Worker who thought she was going to burn to death says falling into vat of chocolate saved her life
A woman pulled alive from the rubble of a Pennsylvania chocolate factory after an explosion that killed seven co-workers says flames engulfed the building and her arm when the ground gave way beneath her. It could have been the end, if she hadn’t fallen into a vat of liquid chocolate.
The dark liquid extinguished her inflamed arm, but Patricia Borges ended up breaking her collarbone and both heels. She would spend the next nine hours screaming for help and waiting for help as firefighters battled hell and helicopters slammed over the RM Palmer Co. plant.
“When I started to burn, I thought that was the end for me,” Borges, 50, told The Associated Press in an exclusive interview from his hospital bed in West Reading, Utah. Pennsylvania, minutes from the chocolate factory where she worked as an operator. National Transportation Safety Board investigators interviewed Borges on Friday, according to his family.
The March 24 explosion at the RM Palmer killed seven of Borges’ co-workers and injured 10. Federal, state and local investigations are ongoing. A cause has not been determined, but the Federal Transportation Safety Agency has called it a natural gas explosion.
Borges said she and others complained of smelling gas about 30 minutes before the plant exploded. She is angry that Palmer didn’t evacuate immediately. She said the deaths of her colleagues – including her close friend, Judith Lopez-Moran – could have been avoided.
Other workers also said they smelled natural gas, according to their relatives. Palmer, a 75-year-old family business with deep roots in the small town 60 miles northwest of Philadelphia, did not respond to questions about workers’ demands.
Speaking in Spanish via videoconference, his eyes bruised and his burned right arm heavily bandaged, Borges recounted his terrifying brush with death.
The factory was preparing for a product change that day, so instead of running a candy-wrapping machine as usual, they were helping clean up.
At 4:30 p.m., Borges told the AP she smelled natural gas. It was strong and it made him nauseous. Borges and her colleagues approached their supervisor, asking “what was going to be done, if we were going to be evacuated,” she recalls.
Borges said the supervisor noted that someone higher up would have to make that decision. So she went back to work.
Just before 5 p.m., the two-story brick building exploded.
Borges, who was on a ladder, was knocked to the ground. She heard screaming. There was fire everywhere, and the flames quickly overtook her. “I asked God why he was giving me such a horrible death,” she said. “I asked him to save me, that I didn’t want to die in the fire.”
She started running. That’s when the ground gave way and she felt herself falling – into a long, horizontal tank of chocolate in the basement of the factory. At 4 feet and 10 inches tall, Borges landed on his feet in chest-deep liquid.
The chocolate put out the flames, but she thinks her fall is what broke her feet.

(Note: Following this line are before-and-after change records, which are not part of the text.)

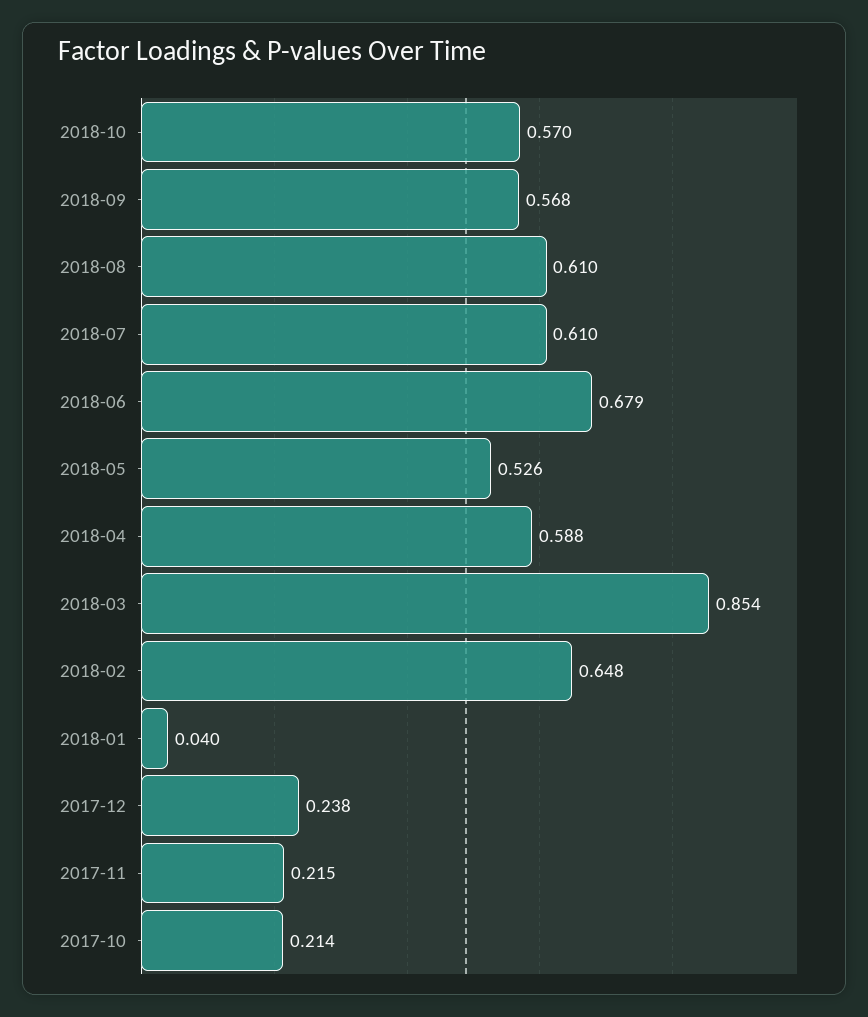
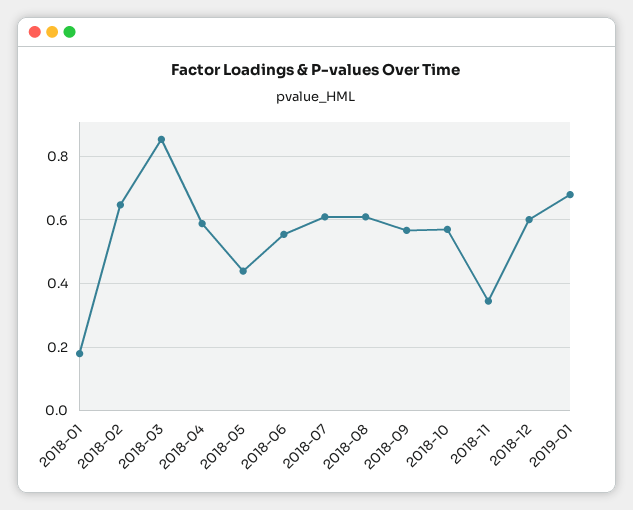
2018-06: 0.679 -> 0.56
2018-05: 0.526 -> 0.44
2018-01: 0.04 -> 0.18
2017-12: 0.238 -> none
2017-11: 0.215 -> none
2017-10: 0.214 -> none
2018-11: none -> 0.34
2018-12: none -> 0.6
2019-01: none -> 0.68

The tub began to fill with water from the firefighters’ hoses, eventually forcing Borges out when she reached neck level. She sat on the edge of the tank, then jumped into a pool of water that had formed in the basement. Briefly submerged, Borges said she took a sip of water before surfacing. She clung to plastic tubes.
And then she waited.
“Help, help, please, help!” she screamed, over and over, for hours. Nobody came.
The pain became more intense. The water was freezing. The main supply pipe to the building’s fire suppression system had ruptured and water was pouring into the basement. She lost track of time but thought she might be there for days.
“The only thing I wanted was to get out of there,” she said.
Finally, in the middle of the night, she saw a light and again cried out for help.
Search and rescue dogs had alerted their handlers that a survivor might be in the rubble. Now, as rescuers cautiously descended to the basement, they heard Borges’ screams.
Calling for calm, rescuers followed the sound of his voice. They found her in a tight space, in water up to her chest. She walked towards them and was placed in a litter.
“She was severely hypothermic and banged up,” conscious but “absolutely confused,” said Ken Pagurek, who helped lead the rescue efforts as program director for Pennsylvania Task Force 1, an emergency response team. emergency that unfolds on disaster sites across the country.
“I think if they hadn’t reached it when they did, there was a very good chance the casualty count would be plus one,” said Pagurek, also a captain with the Philadelphia Fire Department. .
His rescue gave hope to first responders who had already pulled two bodies from the rubble in the hours following the explosion. Rescuers spent two more days on the job. They found five more bodies but no additional survivors.
Borges now faces surgery on both feet and a long recovery. His family started a GoFundMe campaign to help pay the bills.
Borges, who came to the United States 31 years ago from the state of Puebla in south-central Mexico, has worked at Palmer for four years. She said she was looking for accountability.
“I wanted to speak out so that this is avoided in the future,” she said. “For my colleague Judy, I want there to be justice.”